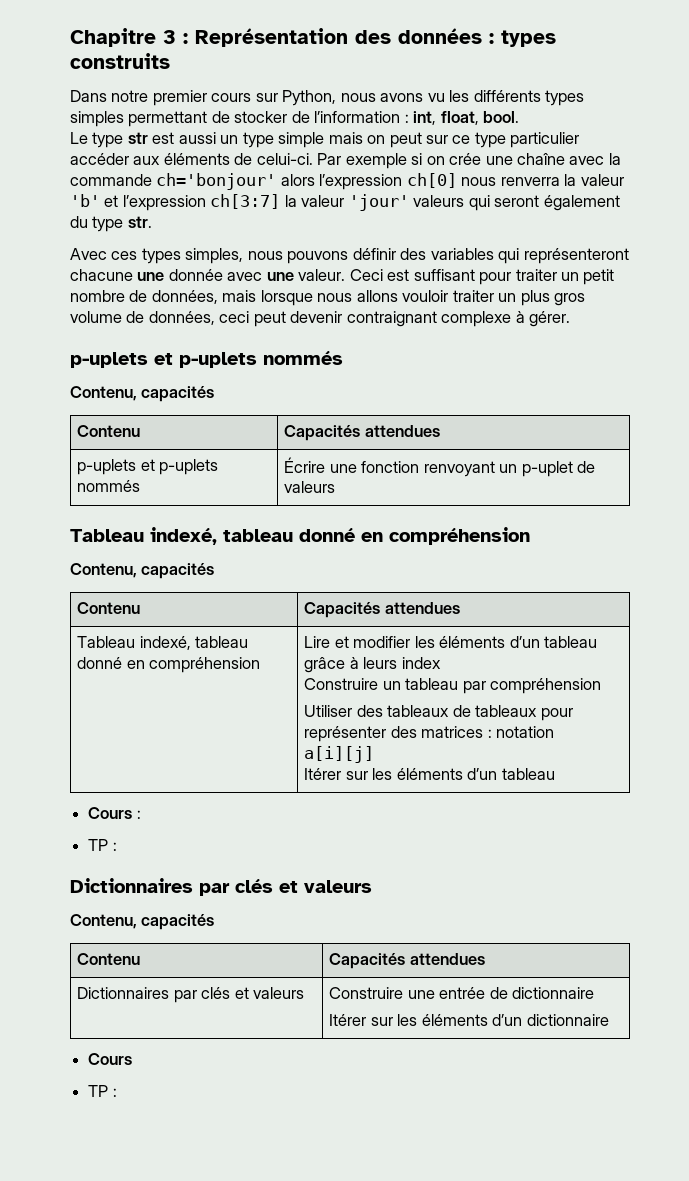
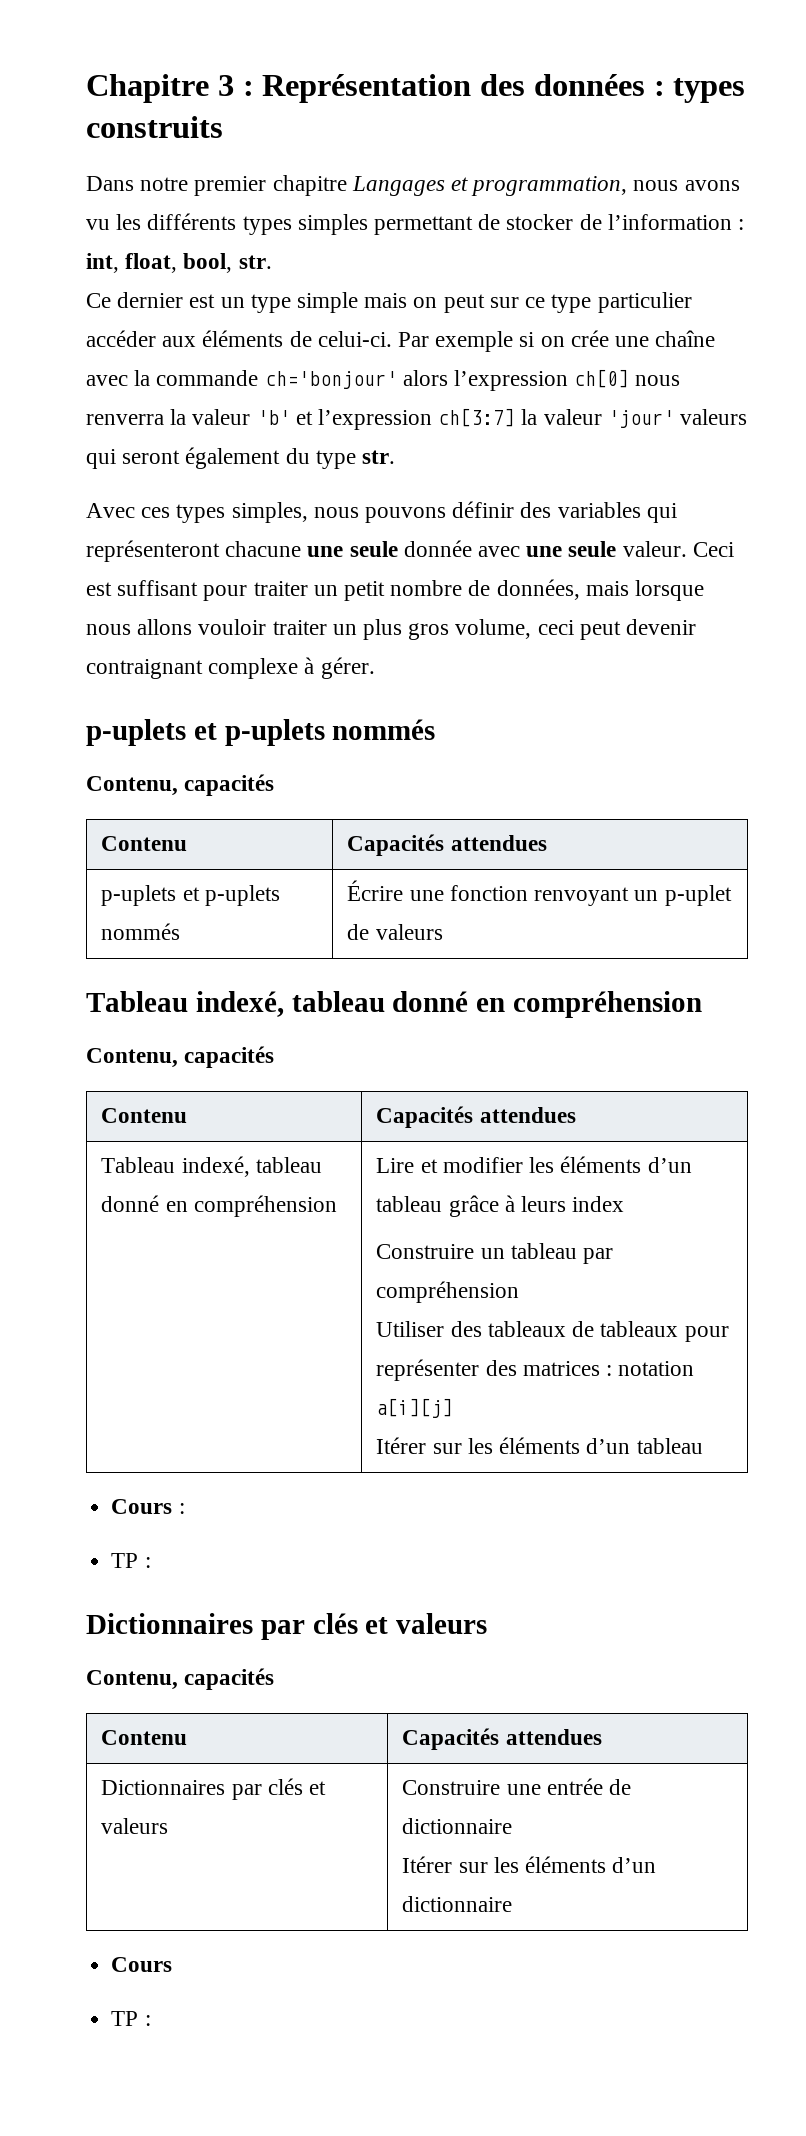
[211,90,337,106] cours sur Python, -> [272,175,628,196] chapitre Langages et programmation,
[483,111,520,123] [70,132,216,148] bool. // Le type str est aussi -> [183,253,272,273] [86,292,216,308] bool, str. // Ce dernier est
(165, 276) none -> [349,541,398,557] seule
(294, 276) none -> [568,541,617,557] seule
[70,311,215,325] volume de données, -> [455,619,532,639] volume,

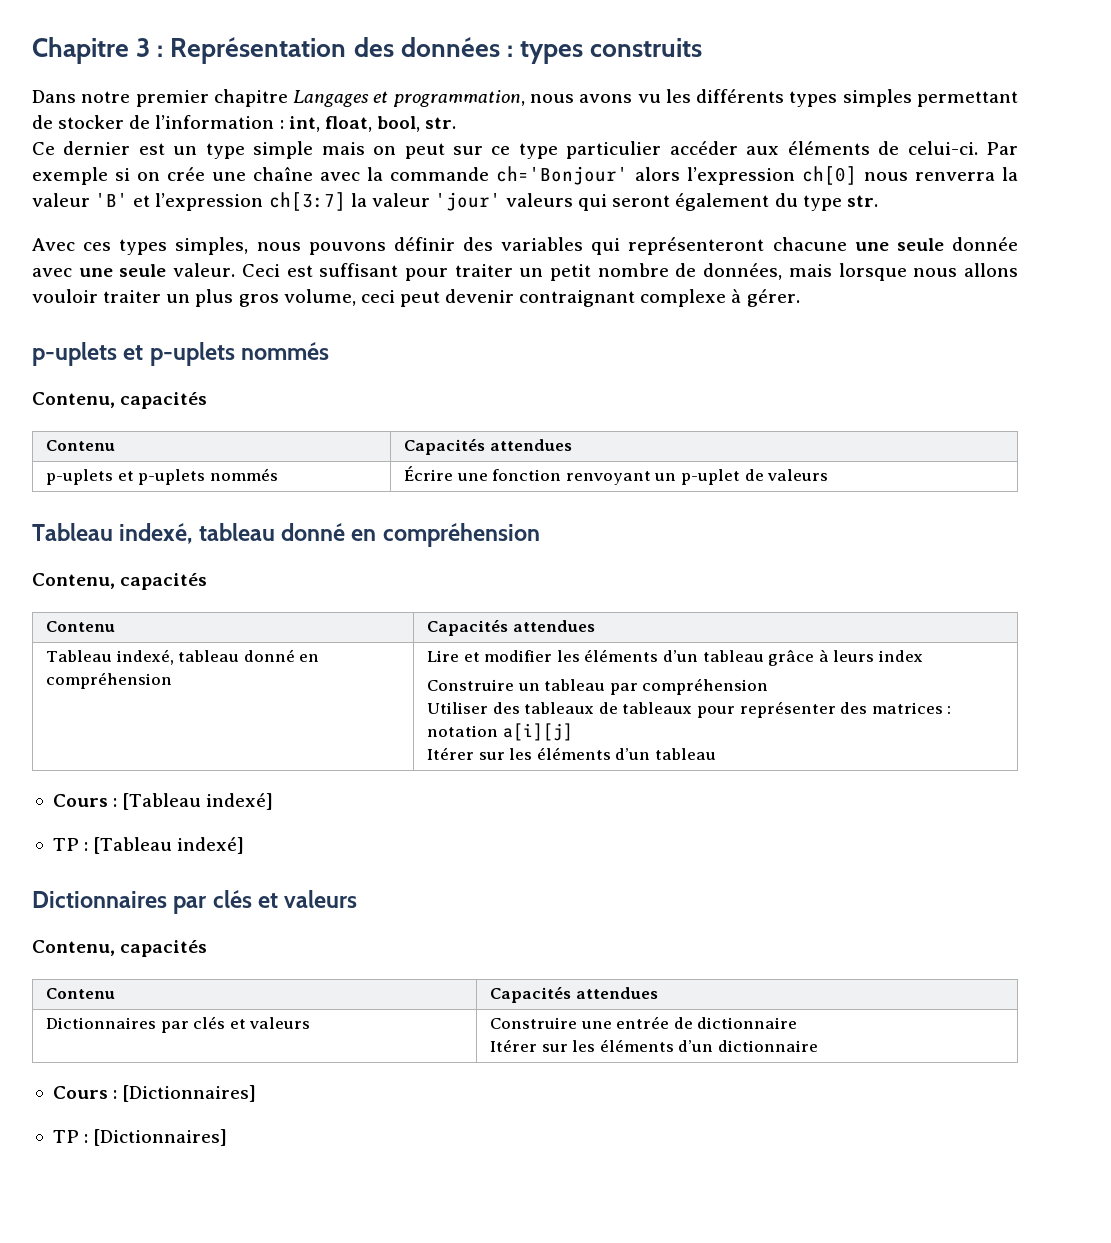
[264,371,397,389] ch='bonjour' -> [496,166,628,185] ch='Bonjour'
[256,410,290,425] 'b' -> [95,193,129,207] 'B'
[111,1553,151,1568] // TP : -> [122,793,274,810] [52,837,245,854] [Tableau indexé] // TP : [Tableau indexé]
[111,2011,151,2026] // TP : -> [113,1085,257,1102] [52,1129,228,1146] : [Dictionnaires] // TP : [Dictionnaires]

========

▸ Activity: A single number is expected here: the count of lines in the material above with "seule" in them.

▸ Solution to this exercise: 2